Forgiveness can be a kind of act by which we take the hurt, the bitterness, the resentment, the betrayal that we feel and place it in God’s hands and then leave it with him to deal with.  That last part is, admittedly, not easy and often has to be repeated over and over again.  That’s why I referred to forgiveness as being not so much a single act as a process done (and re-done) over time.

But the key to this way of thinking about forgiveness is the real spiritual act of handing over to God these burdens of offense, hurt, bitterness, resentment, and such things.  It’s God’s business to mete out justice.  Forgiving is an act of placing our wounds in his care and trusting him to deal with the offender as seems right to him.  It can help to visualize this act of handing over in our minds as we pray the matter into his hands.

photo by GAC

As I’ve said before, in the matter of forgiving, the decision almost always comes first.  Only later, sometimes a long time later, the feelings follow.  But it can help to think of the process of forgiving as one in which we are training our feelings to conform more and more to the heart of Jesus.  That doesn’t happen overnight.

This is not just a matter of raw obedience.  It is also a matter of seeking our own well-being.  As I’ve already pointed out, holding onto feelings of bitterness and resentment is detrimental to our mental and spiritual health.  Held onto over time, those feelings make us bitter, resentful people, who are quick to take offense and long to hold onto it.  Such people are not pleasant to be around and are poor representatives of Jesus.

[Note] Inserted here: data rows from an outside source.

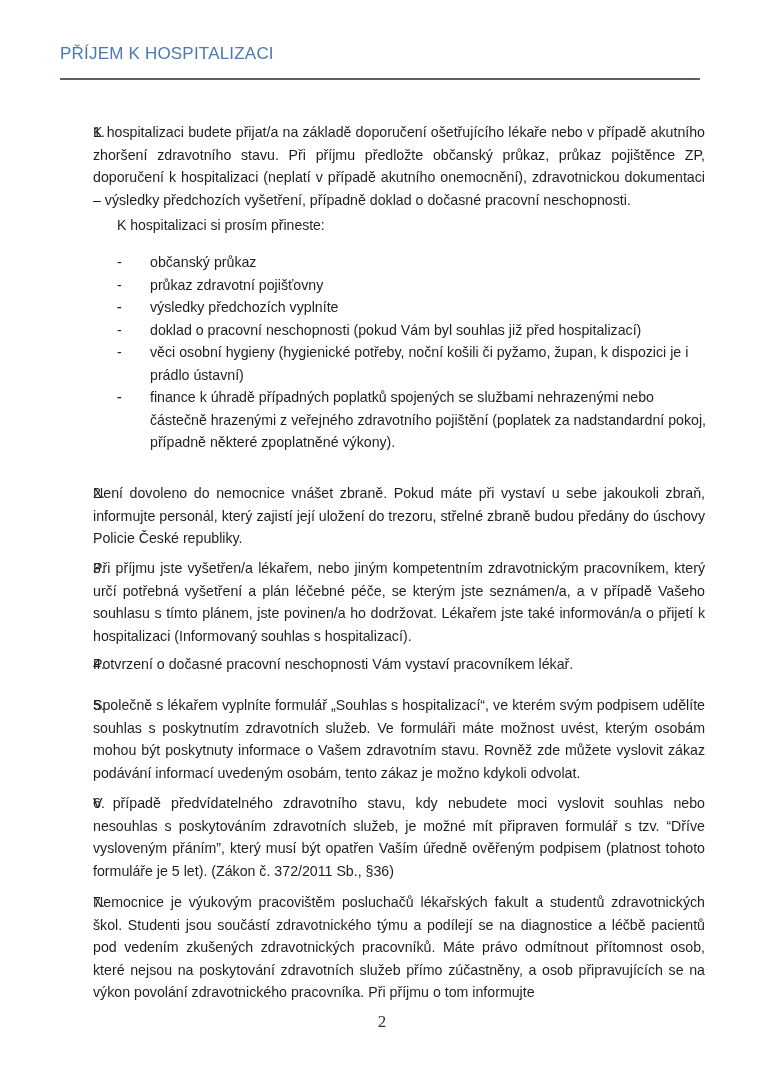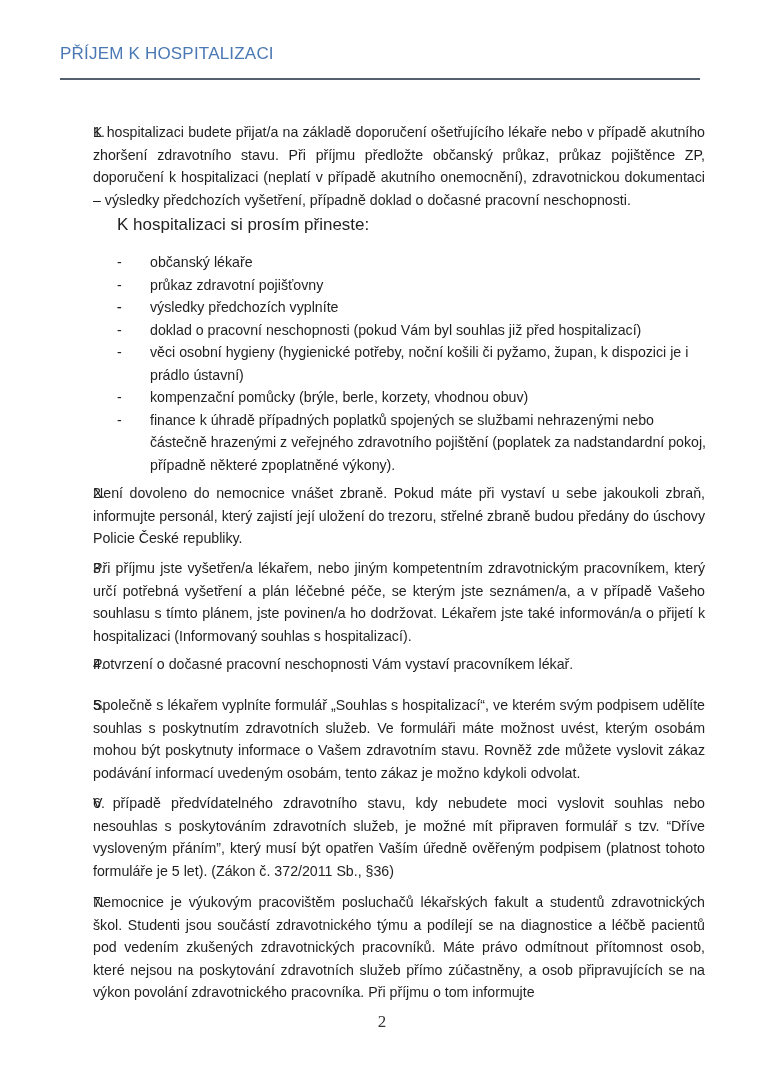--- a/index.html
+++ b/index.html
@@ -7,21 +7,21 @@
          font-family: "Liberation Sans", "DejaVu Sans", sans-serif; color: #1f1f1f; }
   .page { position: absolute; left: 0; top: 0; width: 764px; height: 844px; }
   .title { position: absolute; left: 60px; top: 44px; font-size: 17px; color: #4a78b4;
            letter-spacing: 0.2px; font-weight: normal; }
   .rule { position: absolute; left: 60px; top: 78px; width: 640px; height: 0;
           border-top: 2px solid #55606e; }
   .item { position: absolute; left: 93px; width: 612px; font-size: 14.2px; line-height: 22.5px;
           text-align: justify; }
   .item .num { position: absolute; left: 0; top: 0; }
   .item .txt { display: block; }
-  .sub-intro { position: absolute; left: 117px; font-size: 17px; line-height: 22.5px; }
+  .sub-intro { position: absolute; left: 117px; font-size: 14px; line-height: 22.5px; }
   .bullets { position: absolute; left: 117px; width: 590px; font-size: 14.2px; line-height: 22.5px; margin: 0; padding: 0; list-style: none; }
   .bullets li { position: relative; padding-left: 33px; }
   .bullets li .dash { position: absolute; left: 26px; transform: translateX(-26px); }
   .pagenum { position: absolute; left: 0; width: 764px; top: 1012px; text-align: center;
              font-family: "Liberation Serif", serif; font-size: 17px; color: #333; }
 </style>
 </head>
 <body>
 
 <div class="page">
@@ -29,27 +29,27 @@
   <div class="rule"></div>
 
   <div class="item" style="top:121px;">
     <span class="num">1.</span>
     <span class="txt">K hospitalizaci budete přijat/a na základě doporučení ošetřujícího lékaře nebo v případě akutního zhoršení zdravotního stavu. Při příjmu předložte občanský průkaz, průkaz pojištěnce ZP, doporučení k hospitalizaci (neplatí v případě akutního onemocnění), zdravotnickou dokumentaci – výsledky předchozích vyšetření, případně doklad o dočasné pracovní neschopnosti.</span>
   </div>
 
   <div class="sub-intro" style="top:214px;">K hospitalizaci si prosím přineste:</div>
 
   <ul class="bullets" style="top:251px;">
-    <li><span class="dash">-</span><span>občanský lékaře</span></li>
+    <li><span class="dash">-</span><span>občanský průkaz</span></li>
     <li><span class="dash">-</span><span>průkaz zdravotní pojišťovny</span></li>
     <li><span class="dash">-</span></li>
     <li><span class="dash">-</span><span>výsledky předchozích vyplníte</span></li>
     <li><span class="dash">-</span><span>doklad o pracovní neschopnosti (pokud Vám byl souhlas již před hospitalizací)</span></li>
     <li><span class="dash">-</span><span>věci osobní hygieny (hygienické potřeby, noční košili či pyžamo, župan, k dispozici je i prádlo ústavní)</span></li>
-    <li><span class="dash">-</span><span>kompenzační pomůcky (brýle, berle, korzety, vhodnou obuv)</span></li>
+    <li><span class="dash">-</span></li>
     <li><span class="dash">-</span><span>finance k úhradě případných poplatků spojených se službami nehrazenými nebo částečně hrazenými z veřejného zdravotního pojištění (poplatek za nadstandardní pokoj, případně některé zpoplatněné výkony).</span></li>
   </ul>
 
   <div class="item" style="top:482px;">
     <span class="num">2.</span>
     <span class="txt">Není dovoleno do nemocnice vnášet zbraně. Pokud máte při vystaví u sebe jakoukoli zbraň, informujte personál, který zajistí její uložení do trezoru, střelné zbraně budou předány do úschovy Policie České republiky.</span>
   </div>
 
   <div class="item" style="top:557px;">
     <span class="num">3.</span>

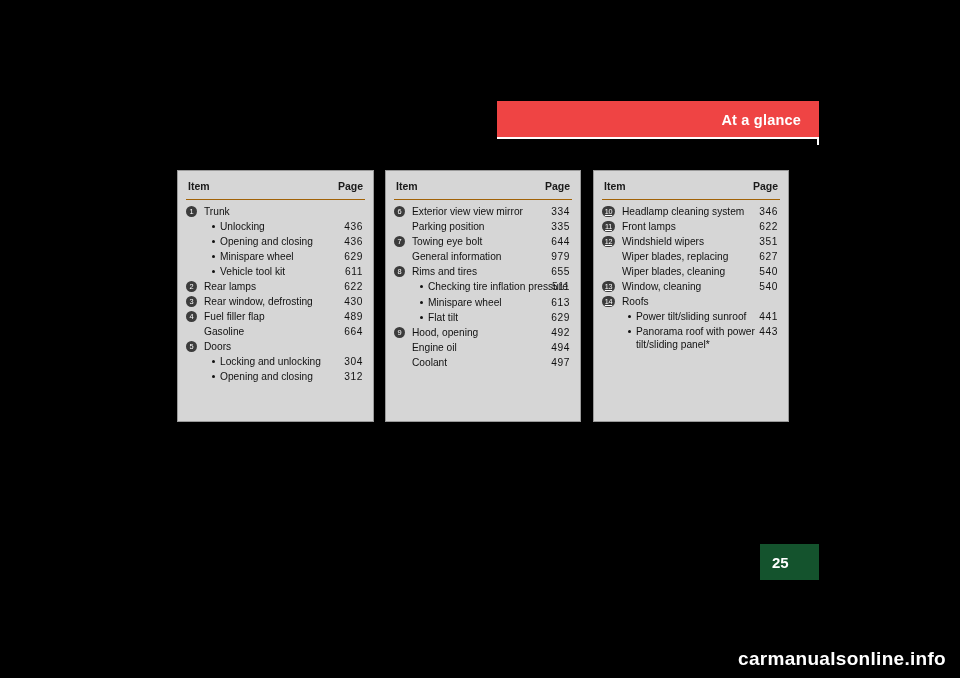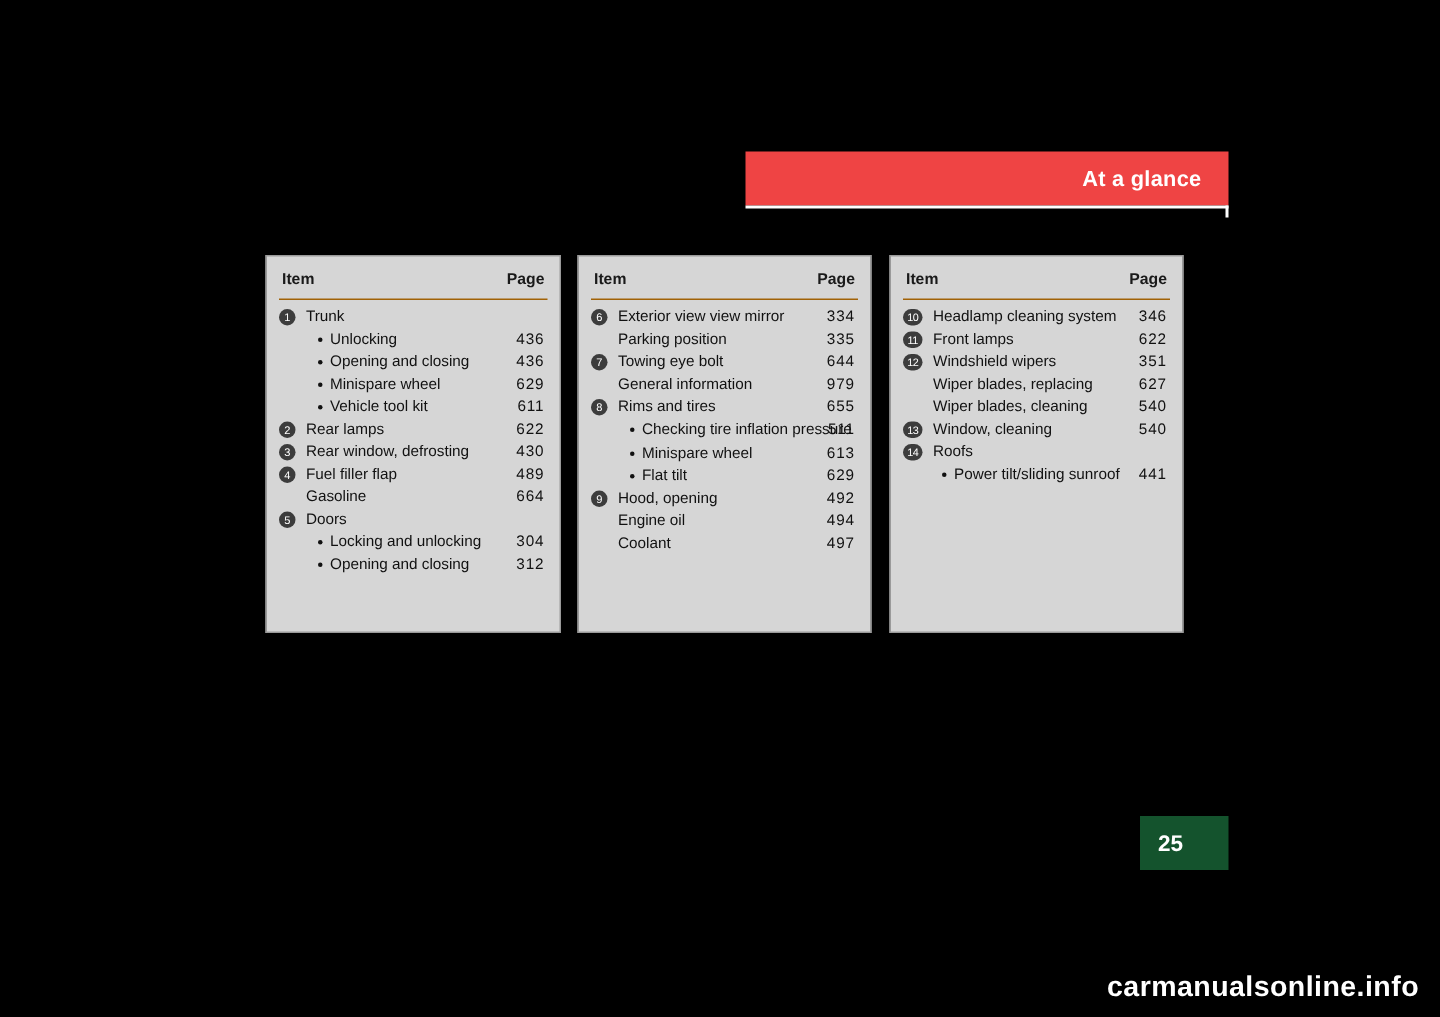--- a/index.html
+++ b/index.html
@@ -148,20 +148,21 @@
     font-size: 7.4px;
     line-height: 11px;
     text-align: center;
     font-family: "Liberation Sans", sans-serif;
   }
   .marker.wide {
     width: 13px;
     border-radius: 6.5px;
     font-size: 7.2px;
     letter-spacing: -0.3px;
+    text-decoration: underline;
   }
   .row.numbered.wide-m .row-label { padding-left: 20px; }
 
   
   .row.plain .row-label { padding-left: 18px; }
   .row.plain.wide-m .row-label { padding-left: 20px; }
 
   
   .row.bullet .row-label {
     padding-left: 34px;
@@ -370,20 +371,25 @@
         </div>
         <div class="row numbered wide-m">
           <span class="marker wide">14</span>
           <div class="row-label">Roofs</div>
         </div>
         <div class="row bullet">
           <span class="bullet-dot"></span>
           <div class="row-label">Power tilt/sliding sunroof</div>
           <div class="row-page">441</div>
         </div>
+        <div class="row bullet two-line">
+          <span class="bullet-dot"></span>
+          <div class="row-label">Panorama roof with power tilt/sliding panel*</div>
+          <div class="row-page">443</div>
+        </div>
       </div>
   </div>
 </div>
 
 <div class="page-tab">
   <div class="page-tab-num">25</div>
 </div>
 
 <div class="watermark">carmanualsonline.info</div>
 

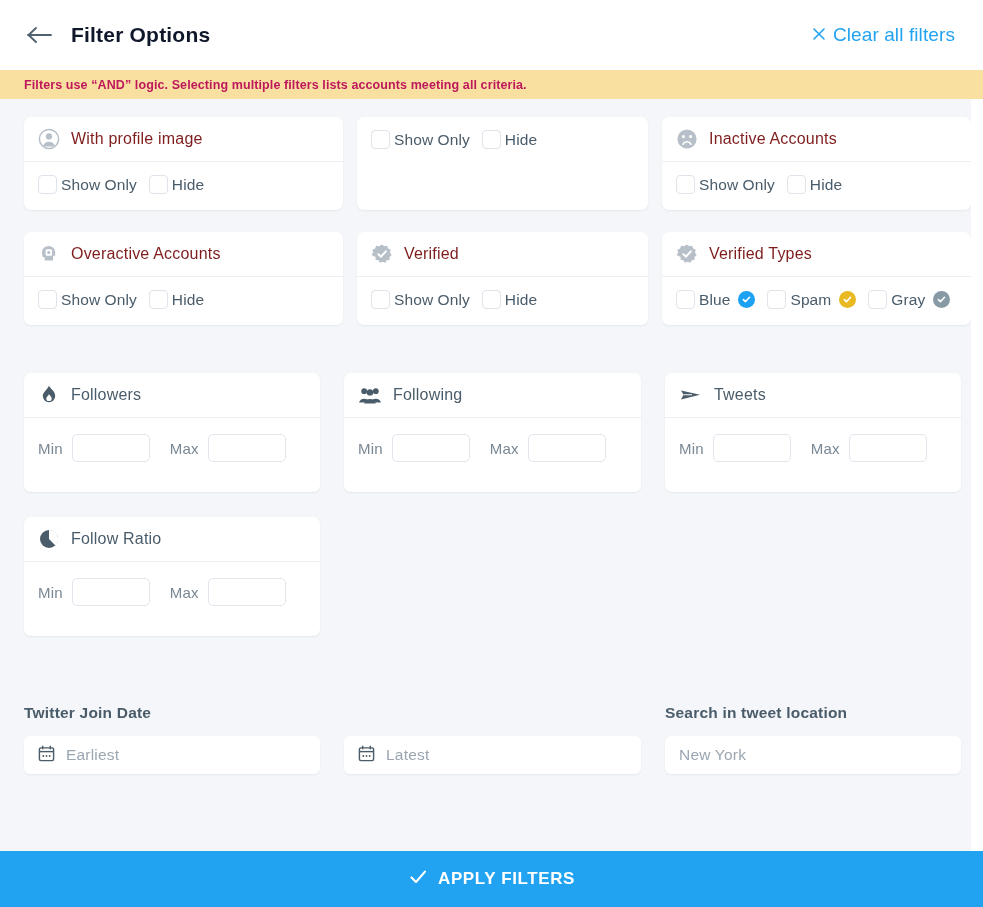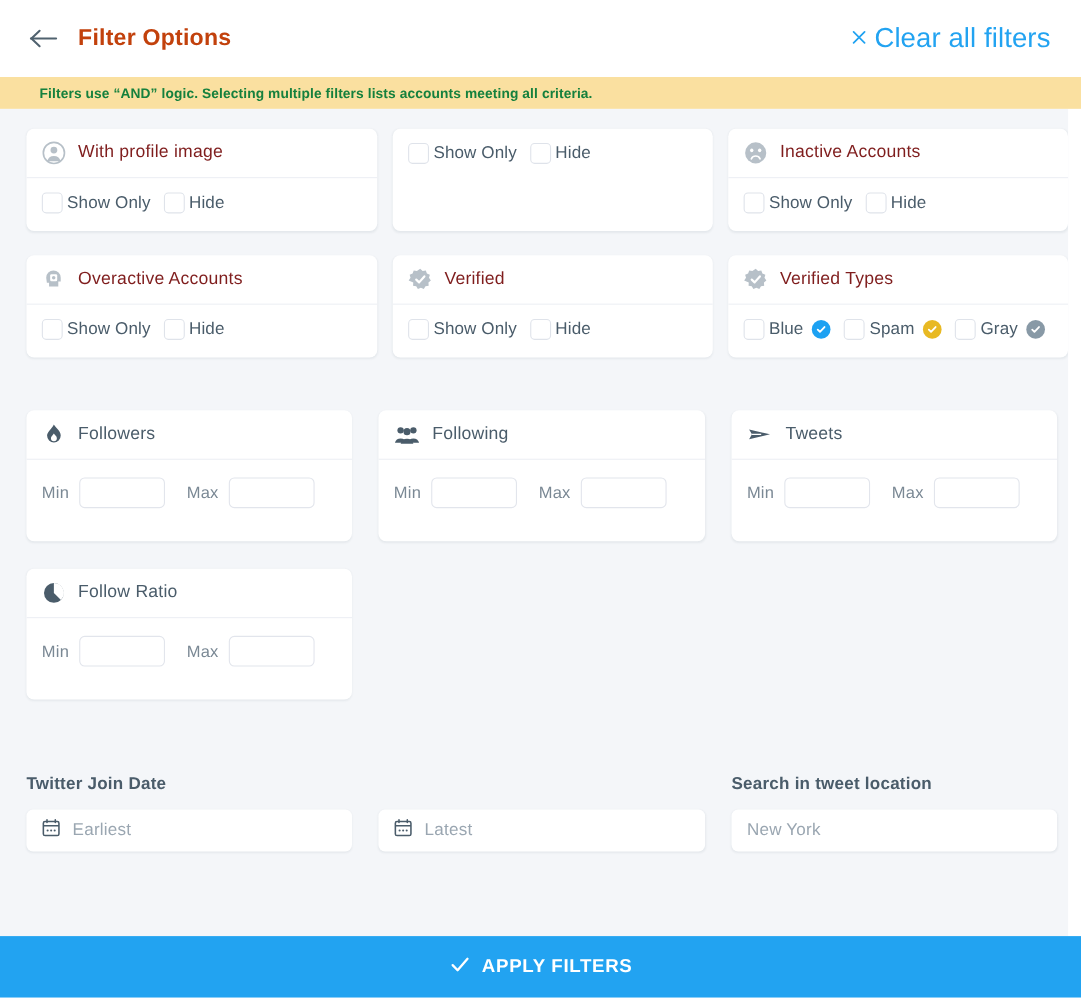--- a/index.html
+++ b/index.html
@@ -22,38 +22,38 @@
     background: #ffffff;
     display: flex; align-items: center;
     padding: 0 28px 0 25px;
   }
   .back-arrow {
     width: 30px; height: 30px;
     display: flex; align-items: center; justify-content: center;
     color: #50626f; cursor: pointer; flex: 0 0 auto;
   }
   .page-title {
-    font-size: 21px; font-weight: bold; color: #c2410c;
+    font-size: 21px; font-weight: bold; color: #0f172a;
     margin-left: 16px; letter-spacing: .2px;
   }
   .spacer { flex: 1 1 auto; }
   .clear-all {
     display: flex; align-items: center; gap: 7px;
-    color: #22a3f1; font-size: 25px; cursor: pointer;
+    color: #22a3f1; font-size: 19px; cursor: pointer;
     letter-spacing: .1px;
   }
   .clear-x { font-size: 15px; display: block; line-height: 1; }
 
   
   .banner {
     height: 29px; flex: 0 0 29px;
     background: #fae0a0;
     display: flex; align-items: center;
-    padding-left: 36px;
-    font-size: 12.5px; color: #15803d; font-weight: bold;
+    padding-left: 24px;
+    font-size: 12.5px; color: #be185d; font-weight: bold;
     letter-spacing: .1px;
   }
 
   
   .body-wrap {
     flex: 1 1 auto;
     background: #ffffff;
     padding-right: 12px;
     overflow: hidden;
   }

As we nurture a heart of forgiveness in ourselves, we make ourselves better able to fulfill one of the great commands of Jesus and one of the true distinctives of the followers of Christ.  “You have heard that it was said, ‘Love your neighbor’ and ‘hate your enemy.’  But I say to you, love your enemy and pray for those who persecute you, so that you may be like your Father in heaven, since he causes the sun to rise on the evil and the good, and sends rain on the righteous and the unrighteous.” (Matthew 5:43-45 NET)  Loving our enemies generally begins with forgiving our enemies.

Forgiving is not easy, and it generally doesn’t come quickly.  But it is right and good and good for us.  And the price of holding onto our unforgiveness is ruinously high.  Follow Jesus, and find peace in him.